WHAT IS BEING ASKED:
Determine how many lines of the material hold the string "resolution" and reply with only that number.

INFORMATION SUPPLIED:
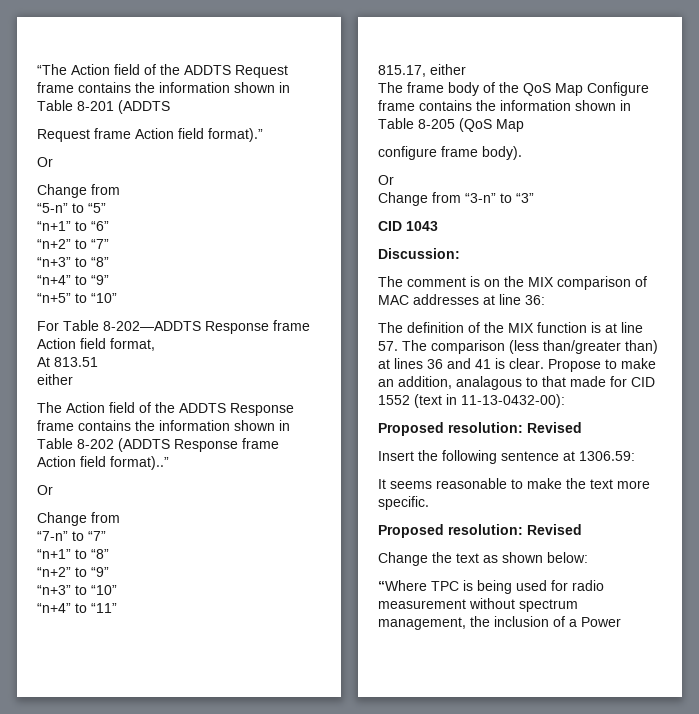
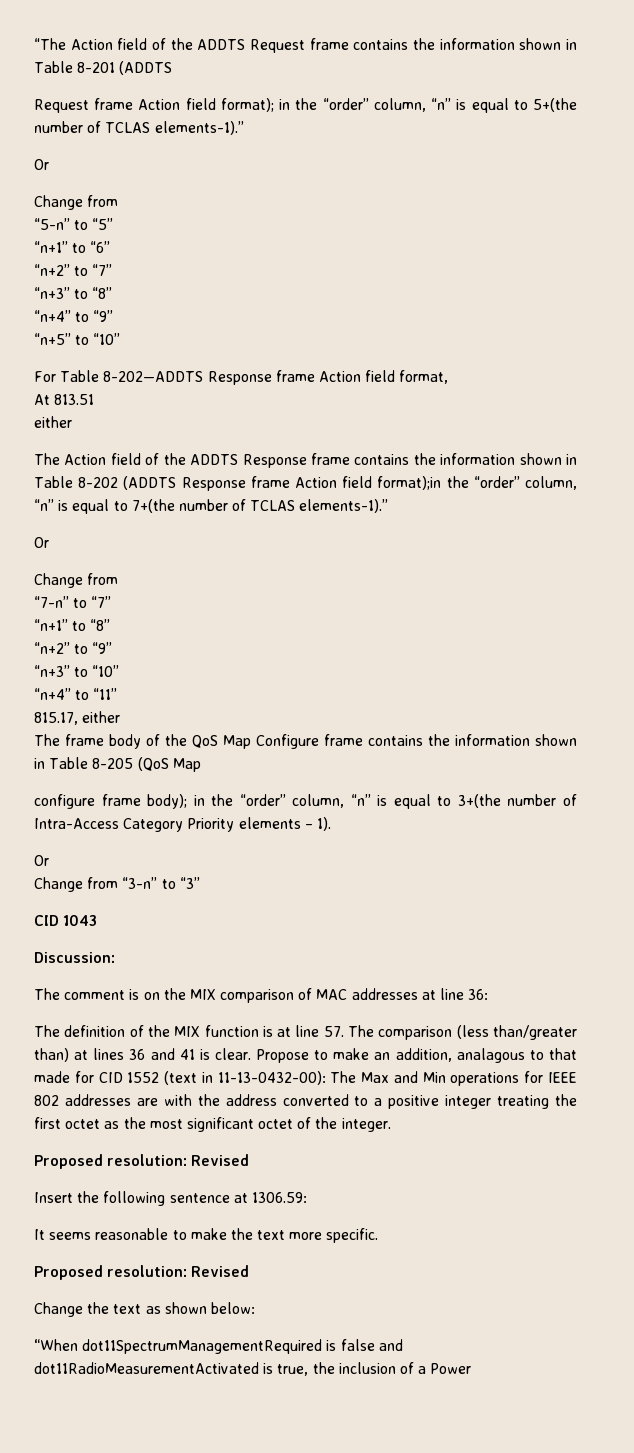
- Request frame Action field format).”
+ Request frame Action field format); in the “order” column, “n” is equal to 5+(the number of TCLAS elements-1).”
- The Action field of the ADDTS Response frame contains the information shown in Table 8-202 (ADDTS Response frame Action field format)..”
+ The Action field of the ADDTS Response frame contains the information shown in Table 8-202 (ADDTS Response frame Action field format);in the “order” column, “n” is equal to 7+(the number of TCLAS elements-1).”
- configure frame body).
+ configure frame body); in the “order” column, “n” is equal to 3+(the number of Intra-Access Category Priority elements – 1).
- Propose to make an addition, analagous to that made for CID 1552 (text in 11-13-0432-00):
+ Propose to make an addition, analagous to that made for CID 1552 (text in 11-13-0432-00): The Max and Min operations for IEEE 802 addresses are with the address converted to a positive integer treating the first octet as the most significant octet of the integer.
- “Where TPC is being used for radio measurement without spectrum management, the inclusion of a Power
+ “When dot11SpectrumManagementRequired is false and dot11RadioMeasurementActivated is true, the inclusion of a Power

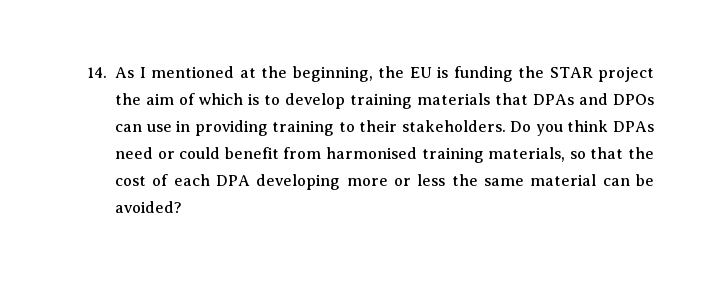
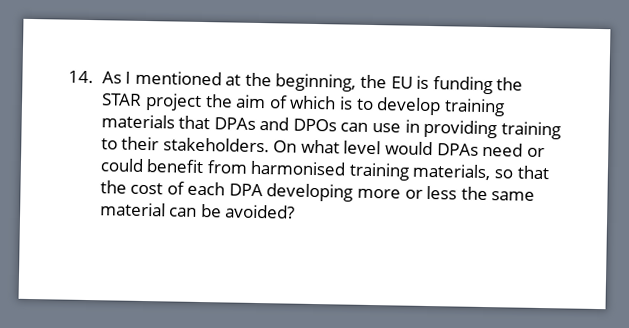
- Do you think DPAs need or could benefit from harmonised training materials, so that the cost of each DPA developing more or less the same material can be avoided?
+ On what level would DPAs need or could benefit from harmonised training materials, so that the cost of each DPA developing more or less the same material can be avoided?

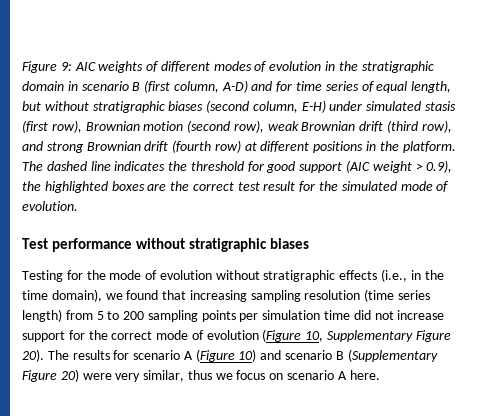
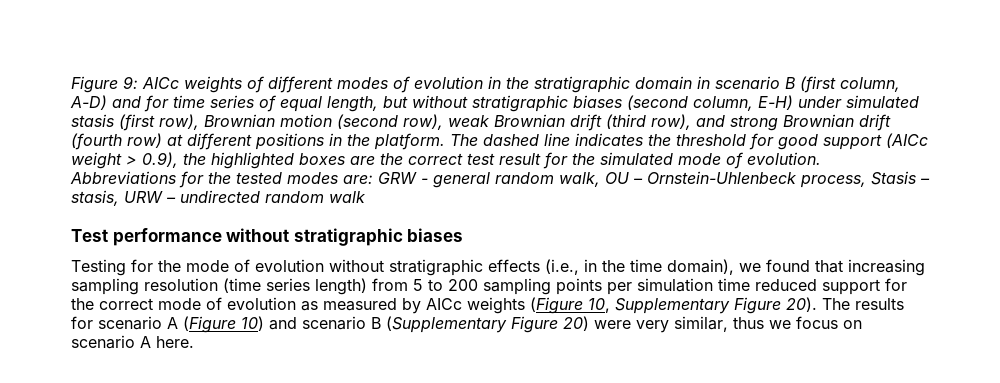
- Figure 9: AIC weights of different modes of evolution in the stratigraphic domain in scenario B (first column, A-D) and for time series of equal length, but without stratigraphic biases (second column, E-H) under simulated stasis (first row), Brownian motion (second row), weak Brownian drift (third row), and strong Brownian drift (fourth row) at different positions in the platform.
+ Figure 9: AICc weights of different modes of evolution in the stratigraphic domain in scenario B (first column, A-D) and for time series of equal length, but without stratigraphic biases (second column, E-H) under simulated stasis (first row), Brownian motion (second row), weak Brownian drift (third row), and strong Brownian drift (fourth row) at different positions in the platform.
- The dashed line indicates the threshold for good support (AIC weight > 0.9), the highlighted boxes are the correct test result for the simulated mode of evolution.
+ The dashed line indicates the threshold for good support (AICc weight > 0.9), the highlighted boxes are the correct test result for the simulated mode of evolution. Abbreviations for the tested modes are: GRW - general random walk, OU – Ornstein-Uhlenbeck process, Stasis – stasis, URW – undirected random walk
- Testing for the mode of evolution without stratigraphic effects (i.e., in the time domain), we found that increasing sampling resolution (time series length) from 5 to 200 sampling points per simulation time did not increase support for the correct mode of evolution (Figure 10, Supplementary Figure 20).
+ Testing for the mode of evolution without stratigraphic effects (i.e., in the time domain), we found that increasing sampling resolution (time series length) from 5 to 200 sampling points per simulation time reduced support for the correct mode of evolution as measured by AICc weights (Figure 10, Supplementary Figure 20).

SOLUTION:
2